# Trigonometry (Identity/ Equation)

(CIE 0606/2021 March/12/Q8)
(a) (i) Show that $\sin x\tan x+\cos x=\sec x$. [3]

(ii) Hence solve the equation $\sin\dfrac{\theta}{2}\tan\dfrac{\theta}{2}+\cos\dfrac{\theta}{2}=4,$ for $0\le \theta\le4\pi$,  where $\theta$ is in radians. [4]

(b) Solve the equation $\cot(y+38^{\circ})=\sqrt{3}$ for $0\le y\le 360^{\circ}.$ [3]
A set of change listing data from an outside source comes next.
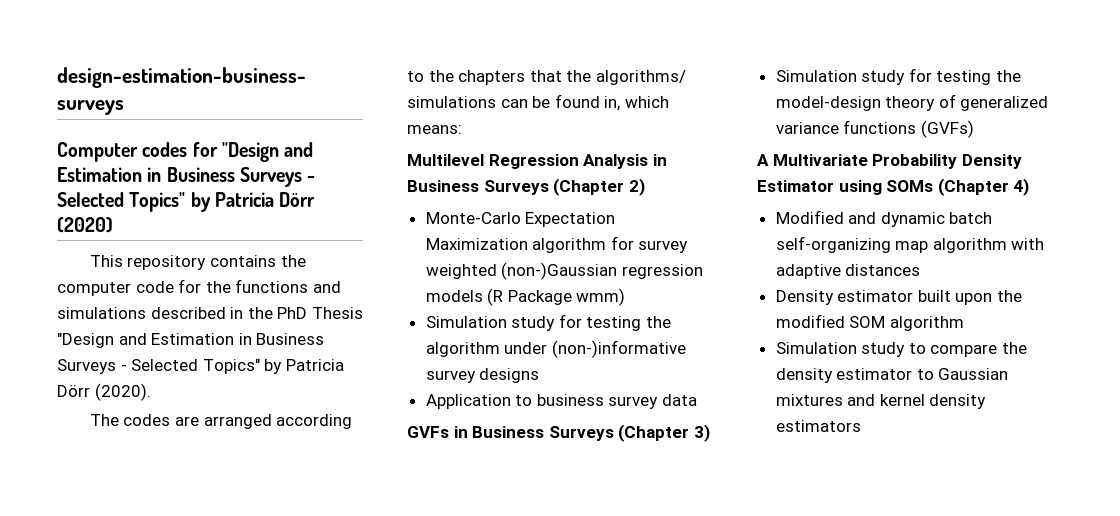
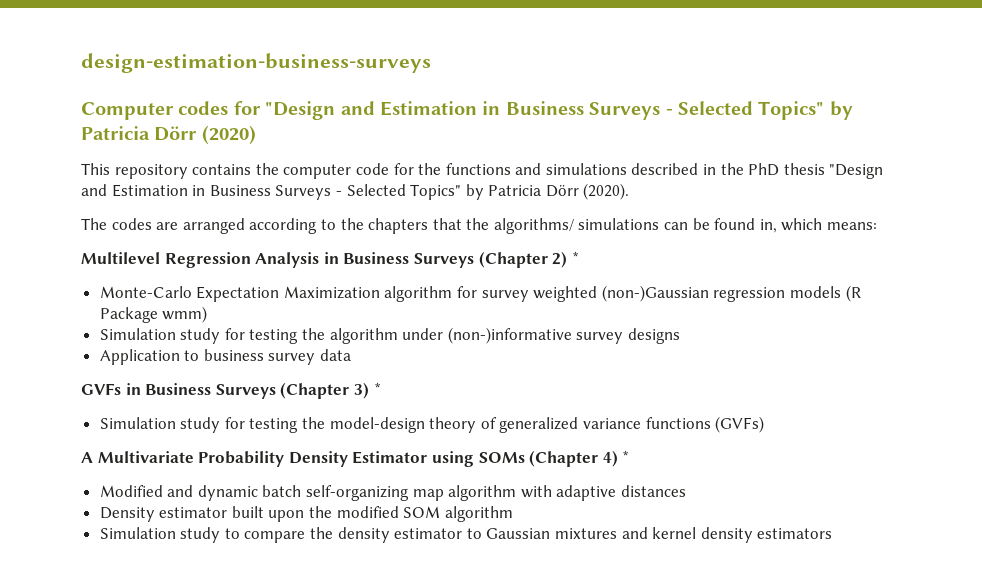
- This repository contains the computer code for the functions and simulations described in the PhD Thesis "Design and Estimation in Business Surveys - Selected Topics" by Patricia Dörr (2020).
+ This repository contains the computer code for the functions and simulations described in the PhD thesis "Design and Estimation in Business Surveys - Selected Topics" by Patricia Dörr (2020).
- Multilevel Regression Analysis in Business Surveys (Chapter 2)
+ Multilevel Regression Analysis in Business Surveys (Chapter 2) *
- GVFs in Business Surveys (Chapter 3)
+ GVFs in Business Surveys (Chapter 3) *
- A Multivariate Probability Density Estimator using SOMs (Chapter 4)
+ A Multivariate Probability Density Estimator using SOMs (Chapter 4) *

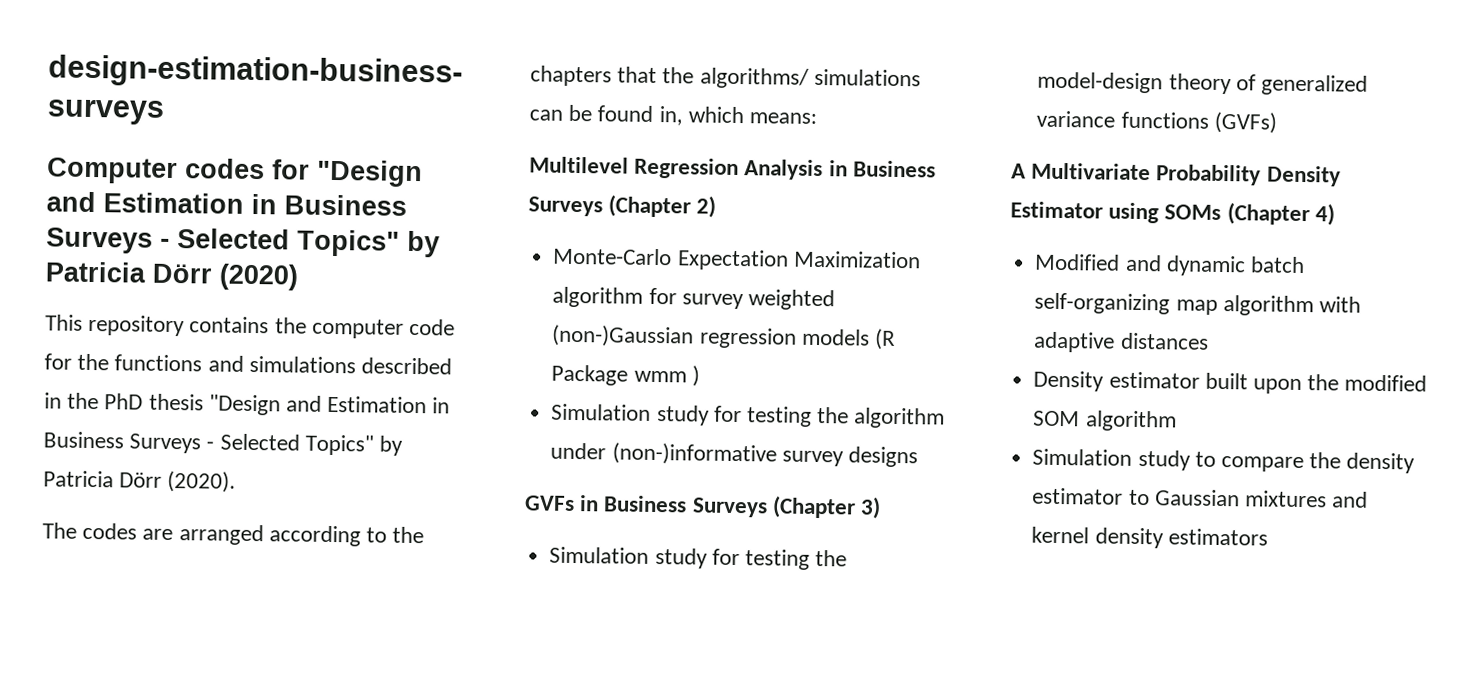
- Multilevel Regression Analysis in Business Surveys (Chapter 2) *
+ Multilevel Regression Analysis in Business Surveys (Chapter 2)
- Monte-Carlo Expectation Maximization algorithm for survey weighted (non-)Gaussian regression models (R Package wmm)
+ Monte-Carlo Expectation Maximization algorithm for survey weighted (non-)Gaussian regression models (R Package wmm )
- Application to business survey data
- GVFs in Business Surveys (Chapter 3) *
+ GVFs in Business Surveys (Chapter 3)
- A Multivariate Probability Density Estimator using SOMs (Chapter 4) *
+ A Multivariate Probability Density Estimator using SOMs (Chapter 4)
(a) (i) $\begin{array}[t]{rll}\sin x \tan x+\cos x &=\sin x \cdot \dfrac{\sin x}{\cos x}+\cos x \\&=\dfrac{\sin ^{2} x+\cos ^{2} x}{\cos x} \\&=\dfrac{1}{\cos x}=\sec x . \end{array}$

(a)(ii) $4=\sin\left(\dfrac{\theta}{2}\right) \tan\left(\dfrac{\theta}{2}\right)+\cos\left(\dfrac{\theta}{2}\right)=\sec\left(\dfrac{\theta}{2}\right)$

$\begin{array}[t]{rll}\therefore \cos \dfrac{\theta}{2}&=\dfrac 14\\\dfrac{\theta}{2}&=1.3181 \text { or } \dfrac{\theta}{2}=2 \pi-1.3181=4.9651 \\\theta&= 2.64 \text { or } \theta=9.93\end{array}$

(b)  $\begin{array}[t]{rll} \cot \left(y+38^{\circ}\right)&=\sqrt{3}\\ \tan\left(y+38^{\circ}\right)&=\dfrac{1}{\sqrt 3}\\ \left(y+38^{\circ}\right)&=30^{\circ} \text{ (reiect) or} 172^{\circ} \text{ or }352^{\circ}\\ \therefore y&=172^{\circ} \text{ or } 352^{\circ}\end{array}$